No hay crecimiento espiritual sin invierno.
No hay resurrección sin muerte.
No hay victoria sin cruz.
El camino a la madurez espiritual nos llevará por el valle de la muerte,
por el desierto, por el invierno, o como expresó San Juan de la Cruz, «por la
noche oscura del alma».
Michel Blanco, baterista de nuestra banda y su esposa Natalie, pasaron
por un tiempo muy difícil. Cuando su hijo Roby nació, todo parecía estar bien,
hasta que meses después los médicos les comunicaron que Roby tenía el síndrome
de Down. Al cabo de unas semanas les dieron la noticia de que Roby tenía
problemas del corazón y requería una operación de corazón abierto.
El día de la operación, mi esposa y yo nos encontrábamos en la habitación
con Michel y Natalie. Frente a nosotros, sedado y con muchas mangueras y aparatos
conectados, estaba Roby sobre una cama. Se veía diminuto. En ese tiempo solo
tenía cuatro meses de vida; después de orar por Roby, con lágrimas en los ojos,
Michel dijo: «Este niño nos va a traer mucha felicidad».

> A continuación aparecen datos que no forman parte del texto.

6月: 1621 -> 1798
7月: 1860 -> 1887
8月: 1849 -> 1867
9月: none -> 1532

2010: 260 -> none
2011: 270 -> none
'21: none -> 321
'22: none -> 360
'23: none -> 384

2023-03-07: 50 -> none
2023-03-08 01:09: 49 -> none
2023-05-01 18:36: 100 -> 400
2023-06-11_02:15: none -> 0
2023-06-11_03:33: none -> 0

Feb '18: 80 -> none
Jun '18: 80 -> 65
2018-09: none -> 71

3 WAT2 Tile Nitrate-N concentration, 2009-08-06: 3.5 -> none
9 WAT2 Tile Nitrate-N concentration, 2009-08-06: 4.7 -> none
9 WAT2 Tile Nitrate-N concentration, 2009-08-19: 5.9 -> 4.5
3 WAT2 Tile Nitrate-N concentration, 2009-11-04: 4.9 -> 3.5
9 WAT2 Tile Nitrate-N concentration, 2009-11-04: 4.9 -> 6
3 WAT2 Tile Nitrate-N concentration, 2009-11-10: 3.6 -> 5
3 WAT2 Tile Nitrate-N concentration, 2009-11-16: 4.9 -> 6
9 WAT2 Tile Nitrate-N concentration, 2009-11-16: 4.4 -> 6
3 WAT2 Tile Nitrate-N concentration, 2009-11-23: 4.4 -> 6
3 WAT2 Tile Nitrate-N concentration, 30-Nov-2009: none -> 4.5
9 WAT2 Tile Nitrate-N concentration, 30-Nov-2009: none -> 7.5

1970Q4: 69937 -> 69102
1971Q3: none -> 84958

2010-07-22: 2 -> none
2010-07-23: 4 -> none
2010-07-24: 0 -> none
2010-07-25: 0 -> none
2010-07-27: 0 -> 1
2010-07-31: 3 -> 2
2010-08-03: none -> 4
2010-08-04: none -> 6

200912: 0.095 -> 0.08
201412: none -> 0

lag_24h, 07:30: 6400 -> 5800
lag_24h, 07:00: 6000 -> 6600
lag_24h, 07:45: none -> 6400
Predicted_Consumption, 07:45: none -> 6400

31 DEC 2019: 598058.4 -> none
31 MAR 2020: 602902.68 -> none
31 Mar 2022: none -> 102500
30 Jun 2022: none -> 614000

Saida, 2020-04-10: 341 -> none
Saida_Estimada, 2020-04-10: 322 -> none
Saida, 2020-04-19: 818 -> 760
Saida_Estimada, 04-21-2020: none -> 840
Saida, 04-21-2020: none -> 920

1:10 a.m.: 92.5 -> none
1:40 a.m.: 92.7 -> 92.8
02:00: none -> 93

Cualquiera diría que esto era una negación o conformarse con lo
que no podían cambiar, pero no. Michel y Natalie estaban abrazando el dolor del
invierno para llegar a la primavera.
Roby ya cumplió un año de edad y su recuperación ha asombrado a sus
médicos. Le habían dicho a Michel y Natalie que tal vez tendría que tomar
medicamentos para el corazón toda la vida, pero a los meses, los dejó de tomar.
Por eso, cuando miro a estos padres, veo a una pareja que abrazó el invierno y salió
de él con un corazón paternal, no solo para su hijo sino para todos aquellos
que necesitan figuras paternas. Es que cuando reconocemos y aceptamos nuestro invierno,
estamos llegamos al preludio de la primavera.
Lo largo de nuestro invierno dependerá de qué tan dispuestos estemos
a morir.
Que muy pronto tu invierno llegue a ser solo un recuerdo.